So you can have your phablet or your 3D television, all I want for Christmas is an autonomous car. Hell, I'd even give up my smart phone for a car that drives itself. Maybe I'm one of the few in the early adopter stage; that wouldn't be a surprise to those who know I own the first Chevy Volt in Arizona. Maybe I'm just lazy and want to make life even easier on me. Either way, I want it. But I won't be so naive to think that everyone will jump at the chance of buying one. In fact, I don't even think the product life cycle of the self driving car is even worth talking about. When you question whether or not car makers can make it and car buyers will buy it, I think you're missing a lot of the more important aspects of the discussion.
We know we can't always rely on government to do the right thing, so let's turn to the commercial world. Taxis, limo services, shuttles and all sorts of transportation providers should be interested in self-driving cars. The upfront cost may be astronomical to begin with, and some drivers are paid very poorly. But there has got to be some length of time where the self-driving car makes economical sense over paying hourly wages, and that payback period will drop with large contracts and larger volumes in production.

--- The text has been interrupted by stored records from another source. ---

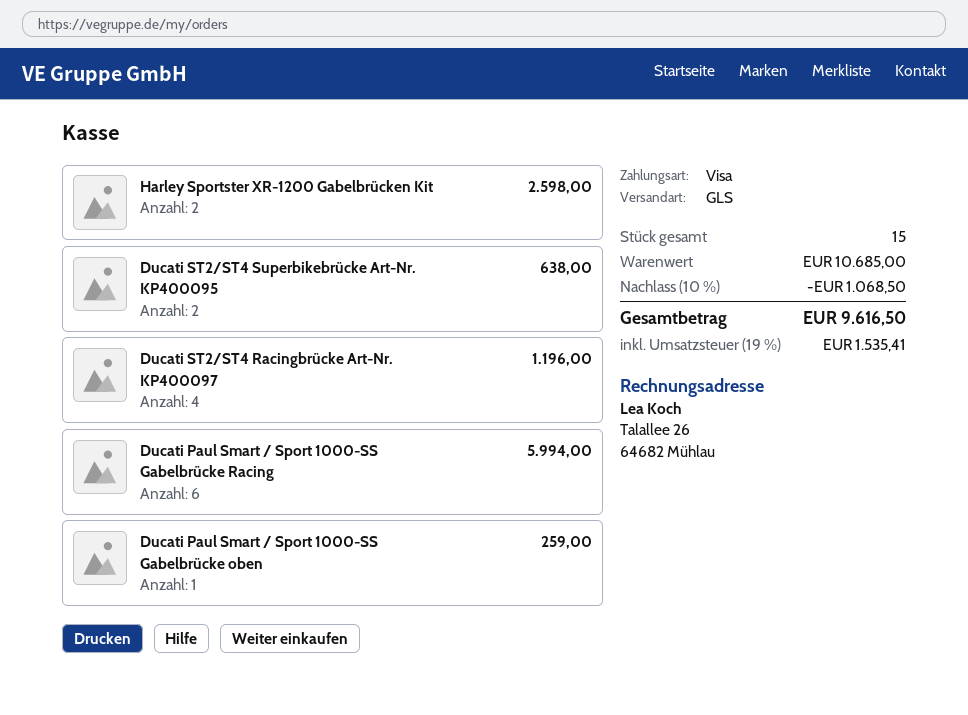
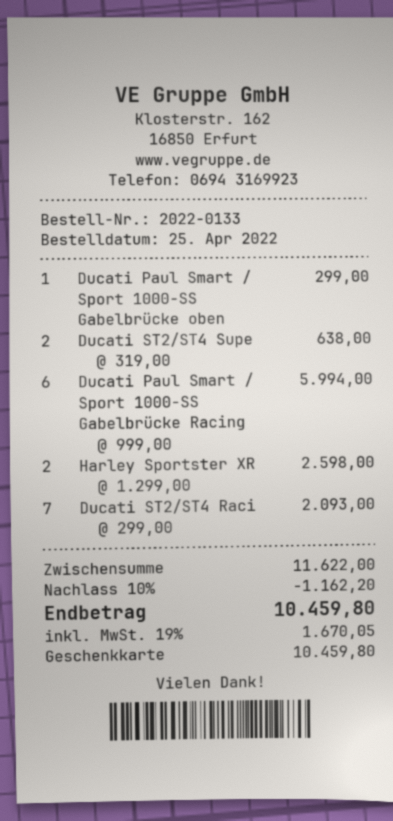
payment method: Visa -> gift card
Ducati ST2/ST4 Racingbrücke Art-Nr. KP400097: 4 for 1196.00 -> 7 for 2093.00
Ducati Paul Smart / Sport 1000-SS Gabelbrücke oben: 1 for 259.00 -> 1 for 299.00
subtotal: 10685.00 -> 11622.00
discount: 10% = 1068.50 -> 10% = 1162.20
tax: 19% = 1535.41 -> 19% = 1670.05
total: 9616.50 -> 10459.80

The electric car is great, but it is not a good model to compare future demand for self-driving cars to. The benefits of the electric car are mostly idealized: reducing dependency on gasoline from overseas, reducing pollution, paying less per mile, not having to go to the gas station. These points are hard to defend, when it takes sometimes dirty energy to create the electricity, same of creating the car itself, and the cost of the cars make them less than economical. Cool, yes, but economically sound and environmentally neutral, no. The self-driving car, on the other hand, has much more tangible benefits. People who can't drive can use them to reap the benefits of driving, the safety of the autonomous car's passengers and drivers around it is increased, and intoxicated drivers can get home safely without requiring a cab, to name a few. Thus, the only main stakeholders for the growth of electric cars are the consumers, while the adoption of the autonomous car benefits almost everyone on the road, plus insurers, governments and people who are prevented from driving. This is the angle that should be taken when discussing the feasibility of self-driving cars in the foreseeable future.